I am a young boy in my early 20s. I went to elementary school in 1991-96. By analogy, I went to junior high school in as many years as I went, and in how many years I went to high school, university, and then graduated.
I have seen what people in those ages saw, played with what people in those ages played, and ate what people in those ages ate. Then enter the society with the title of 80s or 90s. Then, I accidentally ran into the torrent of memories of this generation. . .
What should I remember?
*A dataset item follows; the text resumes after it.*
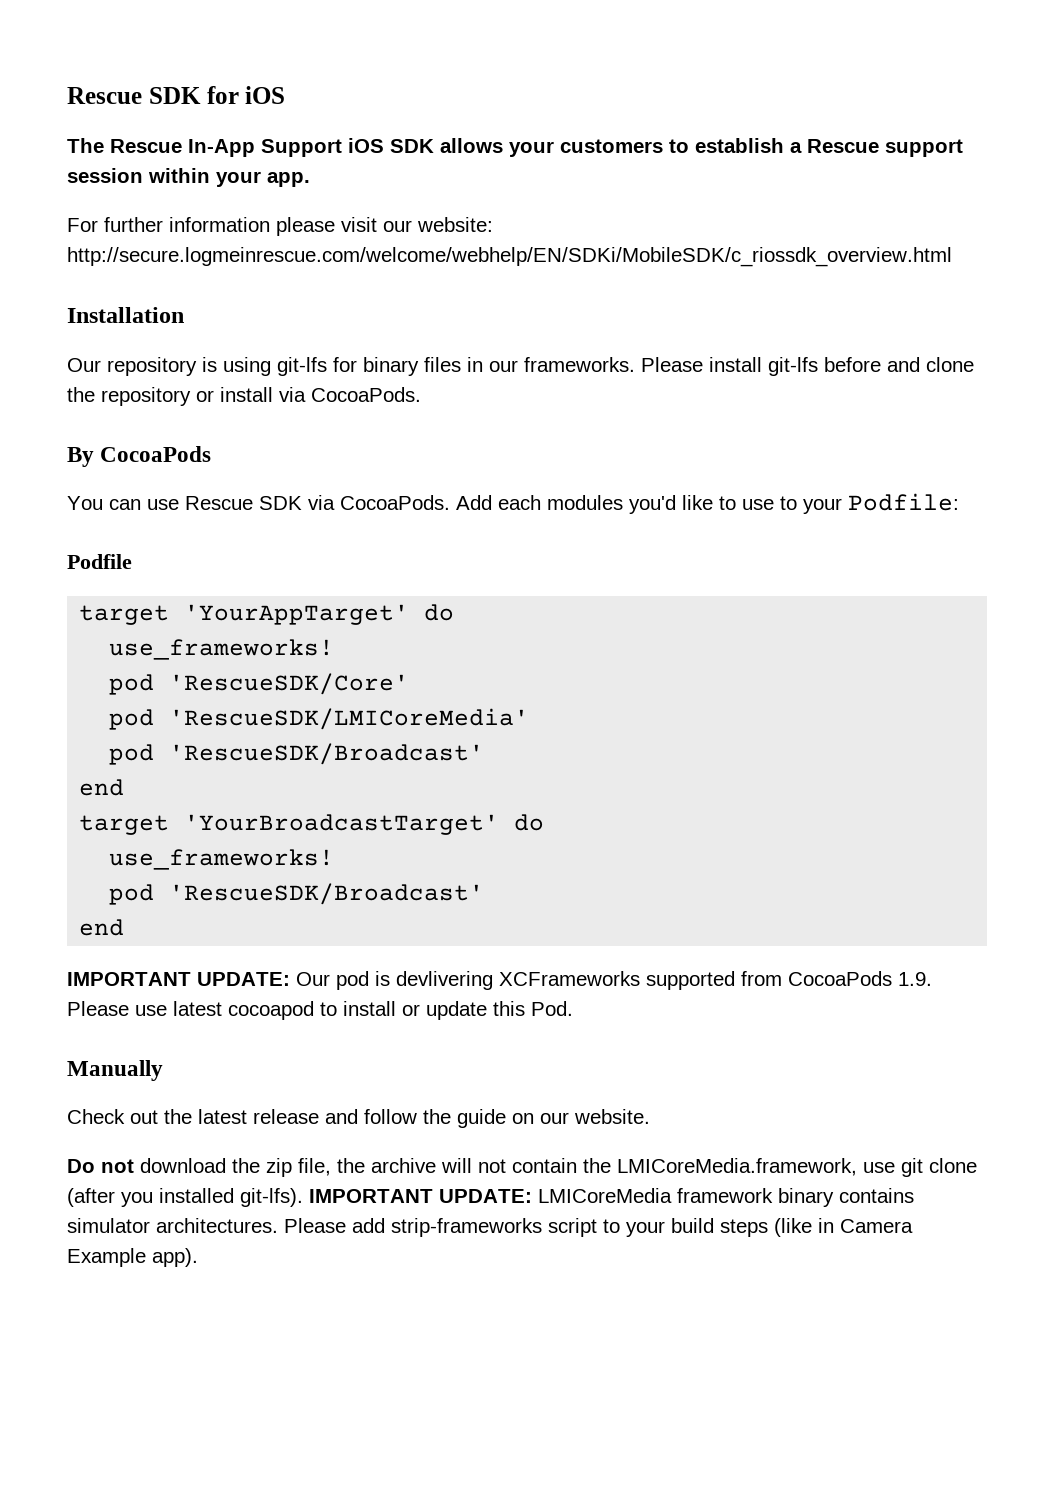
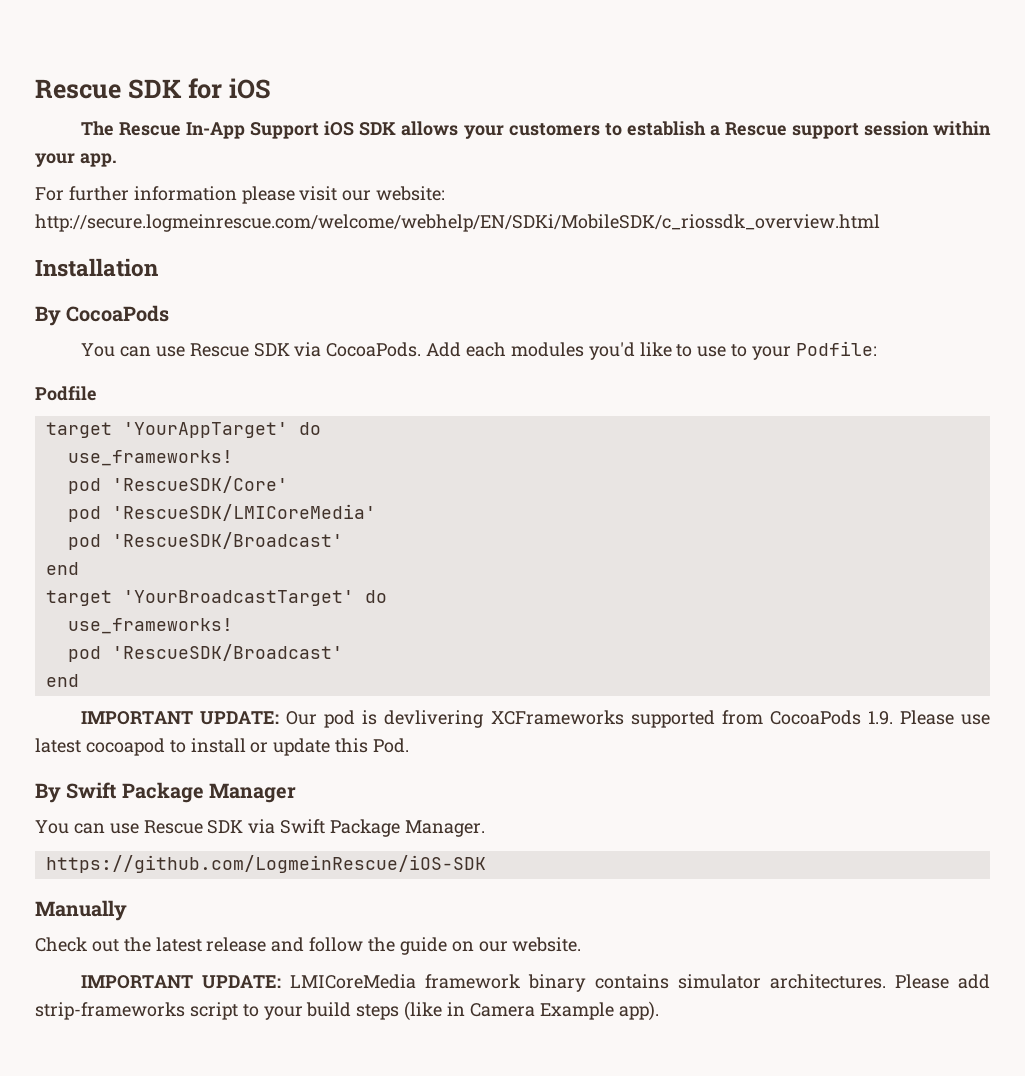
- Our repository is using git-lfs for binary files in our frameworks. Please install git-lfs before and clone the repository or install via CocoaPods.
+ By Swift Package Manager
+ You can use Rescue SDK via Swift Package Manager.
+ https://github.com/LogmeinRescue/iOS-SDK
- Do not download the zip file, the archive will not contain the LMICoreMedia.framework, use git clone (after you installed git-lfs).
Do you remember my lost youth?
Why do I always feel that even when I am thirty years old, I can't hold back my face to cherish the memory of my lost youth.
Why?
He has not sacrificed his 28 years for his brothers like Val.
I haven't experienced the loneliness under the glimmer of light like Doc.
I haven't been immersed in the pain of losing a beloved love like Hirsch.
This is said from the movie.
In reality, I have never been starved like my parents, I have seen people who die of starvation, can't go to school, and do hard work stupidly without knowing to complain.
How does such unhardened youth pass away?
So there are still thousands of miles away from the death of youth, Yunheyue, Mo Siliang? (Is it that way?) The
words are all here, and the words such as youth and passing will pop out of the noisy and yelling. . . It feels so hypocritical that you always put yourself in old age and frailty while crying bitterly in memory. . . .
How to describe it?
Exaggeration is not a sin to satisfy an empty and boring life,
but why should you make your life empty and boring?
The three old brothers in the film are all so old that they still need to take drugs, drag racing, and kill people.
You are still so young, you have forgotten the promise you made to yourself before.
Then the three older brothers who should sit down and drink tea "reminiscing about the old days" would rather die than admit that they are old.
You are so young, you can't wait to cherish the memory of your lost youth.
Moreover, even if the three of those brothers were brave and generous to remember, they still squeezed for a long time, and said nonsense: Try helping me up again.
I really want to sigh to each of the young people who exclaimed: "
I'm getting old" back to the last sentence: "Well, yes. But I'm still young, at least forty years younger!"